Pull out every line below holding the word "style".

Segment Open

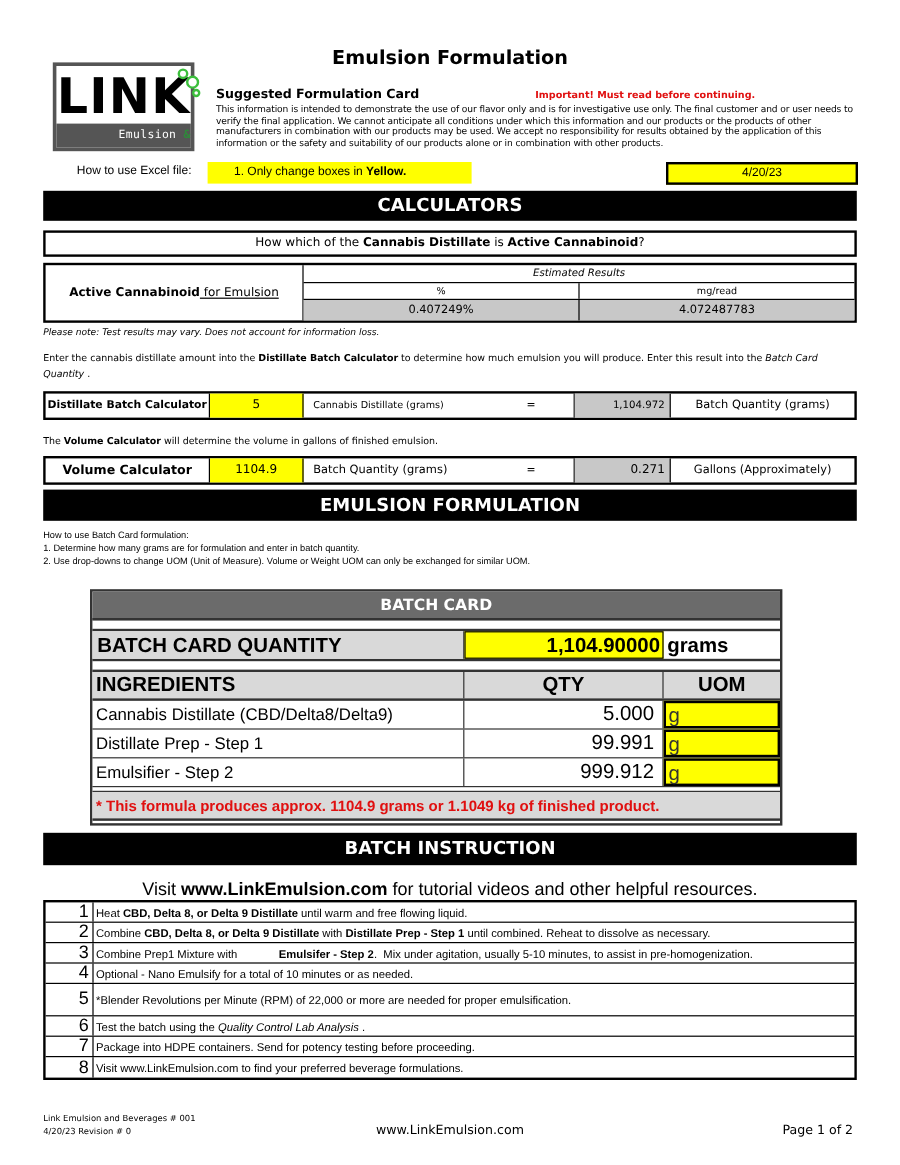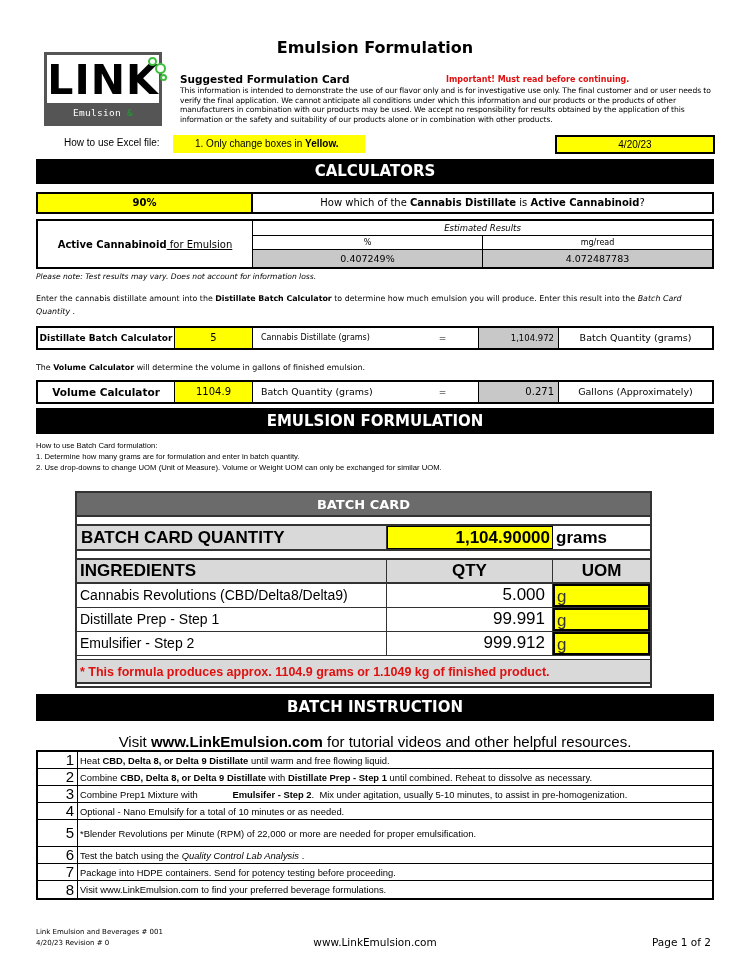--- a/index.html
+++ b/index.html
@@ -4,30 +4,30 @@
 <style>
   * { box-sizing: border-box; margin: 0; padding: 0; }
   html, body { width: 750px; height: 971px; background: #fff; overflow: hidden; }
   body { position: relative; font-family: "Liberation Sans", sans-serif; color: #000; }
   .abs { position: absolute; }
 
   
   #title { left: 0; width: 750px; top: 38px; text-align: center; font-family: "DejaVu Sans", sans-serif; font-weight: bold; font-size: 16px; }
   #logo { left: 44px; top: 52px; width: 118px; height: 74px; background: #fff; border: 3px solid #555; }
   #logo .big { position: absolute; left: 0; right: 0; top: 1px; text-align: center; font-family: "DejaVu Sans", sans-serif; font-weight: 900; font-size: 41px; letter-spacing: 1px; line-height: 48px; }
-  #logo .strip { position: absolute; left: 0; right: 0; bottom: 0; height: 20px; background: #555; color: #fff; font-size: 9.5px; line-height: 20px; text-align: center; font-family: "DejaVu Sans Mono", monospace; letter-spacing: 0.3px; }
+  #logo .strip { position: absolute; left: 0; right: 0; bottom: 0; height: 20px; background: #555; color: #fff; font-size: 9.5px; line-height: 20px; text-align: right; font-family: "DejaVu Sans Mono", monospace; letter-spacing: 0.3px; }
   #logo .amp { color: #2e8b3a; font-weight: bold; }
   .bub { position: absolute; border: 2px solid #3cbf3c; border-radius: 50%; background: #fff; }
 
   #subhead { left: 180px; top: 73px; font-family: "DejaVu Sans", sans-serif; font-weight: bold; font-size: 10.5px; }
   #important { left: 446px; top: 75px; font-family: "DejaVu Sans", sans-serif; font-weight: bold; font-size: 8px; color: #e01010; }
   #disclaimer { left: 180px; top: 86px; width: 545px; font-family: "DejaVu Sans", sans-serif; font-size: 7.6px; line-height: 9.5px; letter-spacing: -0.1px; }
 
   #howto-label { left: 64px; top: 137px; font-size: 10px; }
-  #howto-box { left: 173px; top: 135px; width: 192px; height: 18px; background: #ffff00; font-size: 10px; line-height: 18px; padding-left: 22px; }
+  #howto-box { left: 173px; top: 135px; width: 220px; height: 18px; background: #ffff00; font-size: 10px; line-height: 18px; padding-left: 22px; }
   #date-box { left: 555px; top: 135px; width: 160px; height: 19px; background: #ffff00; border: 2px solid #000; font-size: 10px; line-height: 15px; text-align: center; }
 
   .blackbar { left: 36px; width: 678px; background: #000; color: #fff; text-align: center; font-family: "DejaVu Sans", sans-serif; font-weight: bold; font-size: 15px; }
 
   
   #pct-row { left: 36px; top: 192px; width: 678px; height: 22px; border: 2px solid #000; display: flex; }
   #pct-input { width: 215px; background: #ffff00; border-right: 2px solid #000; text-align: center; font-family: "DejaVu Sans", sans-serif; font-weight: bold; font-size: 10px; line-height: 18px; }
   #pct-question { flex: 1; text-align: center; font-family: "DejaVu Sans", sans-serif; font-size: 10px; line-height: 18px; }
 
   #active-tbl { left: 36px; top: 219px; width: 678px; height: 50px; border: 2px solid #000; display: flex; }
@@ -111,21 +111,20 @@
 <div class="abs" id="important">Important! Must read before continuing.</div>
 <div class="abs" id="disclaimer">This information is intended to demonstrate the use of our flavor only and is for investigative use only.  The final customer and or user needs to verify the final application. We cannot anticipate all conditions under which this information and our products or the products of other manufacturers in combination with our products may be used.  We accept no responsibility for results obtained by the application of this information or the safety and suitability of our products alone or in combination with other products.</div>
 
 <div class="abs" id="howto-label">How to use Excel file:</div>
 <div class="abs" id="howto-box"><span>1. Only change boxes in </span><b>Yellow.</b></div>
 <div class="abs" id="date-box">4/20/23</div>
 
 <div class="abs blackbar" style="top:159px;height:25px;line-height:25px;">CALCULATORS</div>
 
 <div class="abs" id="pct-row">
-  <div id="pct-input">90%</div>
   <div id="pct-question">
     <span>How which of the </span><b>Cannabis Distillate</b><span> is </span><b>Active Cannabinoid</b><span>?</span>
   </div>
 </div>
 
 <div class="abs" id="active-tbl">
   <div id="active-label">
       <b>Active Cannabinoid</b>
       <span style="white-space:pre;text-decoration:underline;"> for Emulsion</span>
     </div>
@@ -185,21 +184,21 @@
     <div id="bc-qty-input">1,104.90000</div>
     <div id="bc-qty-unit">grams</div>
   </div>
   <div id="bc-table">
     <div class="bc-row bc-head">
       <div class="ing">INGREDIENTS</div>
       <div class="qty" style="text-align:center;padding-right:0;">QTY</div>
       <div class="uom" style="text-align:center;">UOM</div>
     </div>
     <div class="bc-row">
-      <div class="ing">Cannabis Revolutions (CBD/Delta8/Delta9)</div>
+      <div class="ing">Cannabis Distillate (CBD/Delta8/Delta9)</div>
       <div class="qty">5.000</div>
       <div class="uom y">g</div>
     </div>
     <div class="bc-row">
       <div class="ing">Distillate Prep - Step 1</div>
       <div class="qty">99.991</div>
       <div class="uom y">g</div>
     </div>
     <div class="bc-row">
       <div class="ing">Emulsifier - Step 2</div>

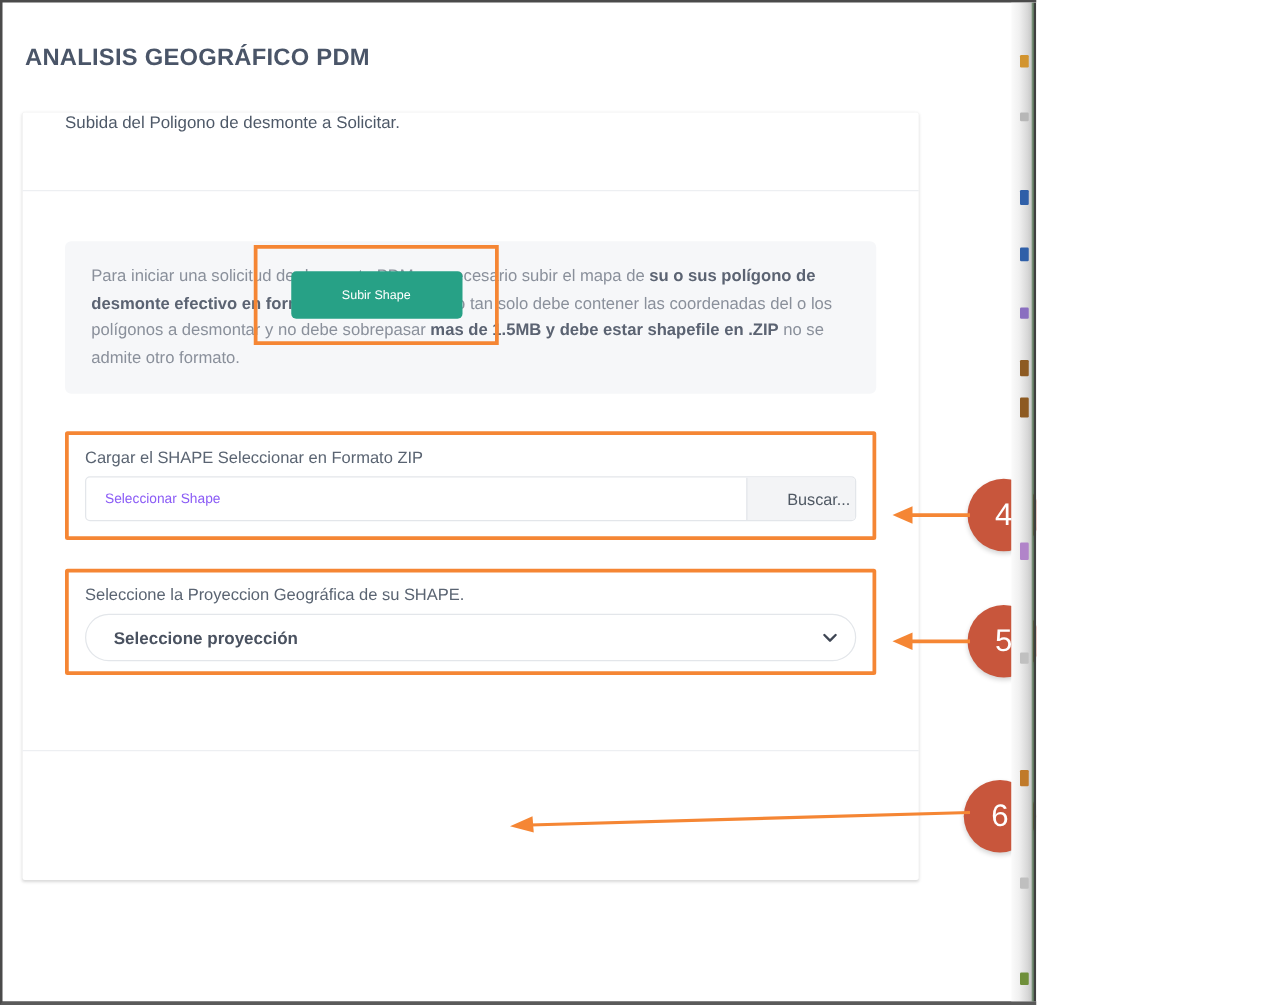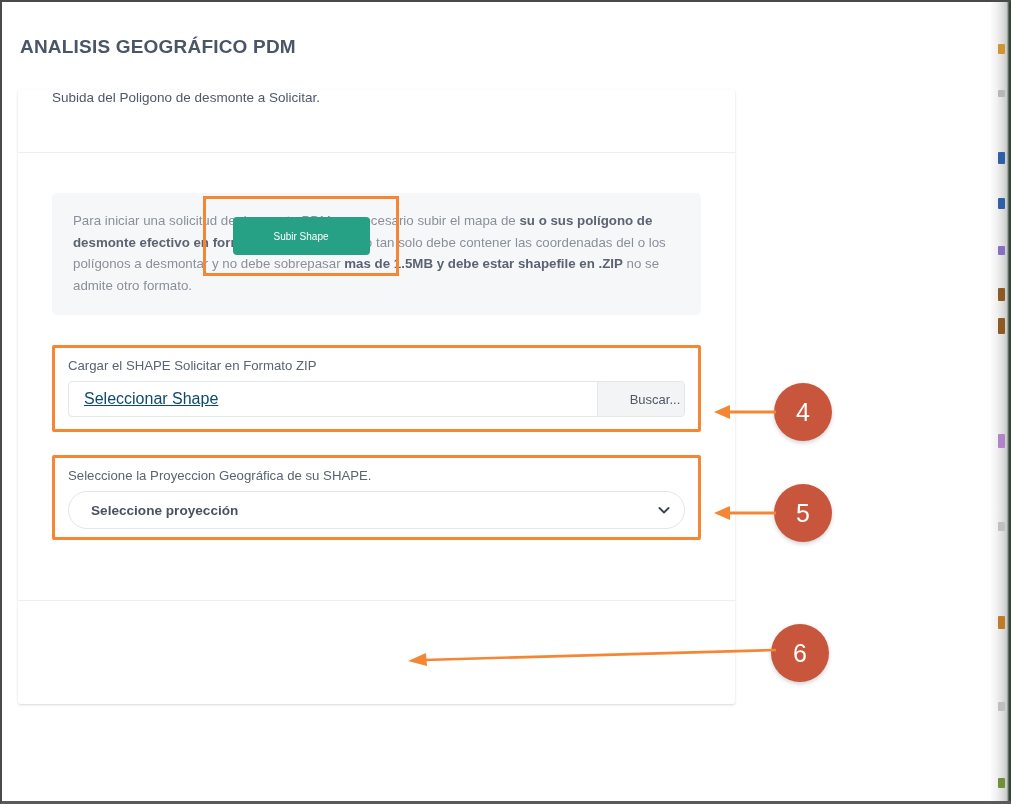--- a/index.html
+++ b/index.html
@@ -13,21 +13,21 @@
   body {
     font-family: "Liberation Sans", sans-serif;
     background: #ffffff;
     position: relative;
   }
 
   
   #screen {
     position: absolute;
     top: 0; left: 0;
-    width: 1011px;
+    width: 829px;
     height: 804px;
     background: #ffffff;
     border-top: 2px solid #4a4a4a;
     border-left: 2px solid #4a4a4a;
     border-bottom: 3px solid #5a5a5a;
     overflow: hidden;
   }
 
   
   #right-sliver {
@@ -124,23 +124,22 @@
     border: 1px solid #e3e6ea;
     border-radius: 4px;
     overflow: hidden;
     background: #fff;
   }
   .file-text {
     flex: 1;
     display: flex;
     align-items: center;
     padding-left: 15px;
-    font-size: 16px;
-    color: #0c4a6e;
-    text-decoration: underline;
+    font-size: 11px;
+    color: #8b5cf6;
   }
   .file-btn {
     width: 87px;
     background: #f3f4f6;
     border-left: 1px solid #e3e6ea;
     display: flex;
     align-items: center;
     justify-content: center;
     font-size: 13px;
     color: #4f5863;
@@ -241,21 +240,21 @@
       <span id="card-header-title">Subida del Poligono de desmonte a Solicitar.</span>
     </div>
 
     <div id="card-body">
 
       <div id="info-panel">
         <span>Para iniciar una solicitud de desmonte PDM, es necesario subir el mapa de </span><b>su o sus polígono de desmonte efectivo en formato shp</b><span> , este archivo tan solo debe contener las coordenadas del o los polígonos a desmontar y no debe sobrepasar </span><b>mas de 1.5MB y debe estar shapefile en .ZIP</b><span> no se admite otro formato.</span>
       </div>
 
       <div id="field-upload-wrap" class="hl-box">
-        <label class="field-label">Cargar el SHAPE Solicitar en Formato ZIP</label>
+        <label class="field-label">Cargar el SHAPE Seleccionar en Formato ZIP</label>
         <div class="file-group">
           <div class="file-text">Seleccionar Shape</div>
           <div class="file-btn">Buscar...</div>
         </div>
       </div>
 
       <div id="field-proj-wrap" class="hl-box">
         <label class="field-label">Seleccione la Proyeccion Geográfica de su SHAPE.</label>
         <div class="select-box">
           <span>Seleccione proyección</span>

Segment Closed

**RESULT:**
 <style>
 <div class="abs blackbar" style="top:159px;height:25px;line-height:25px;">CALCULATORS</div>
       <span style="white-space:pre;text-decoration:underline;"> for Emulsion</span>
       <div class="qty" style="text-align:center;padding-right:0;">QTY</div>
       <div class="uom" style="text-align:center;">UOM</div>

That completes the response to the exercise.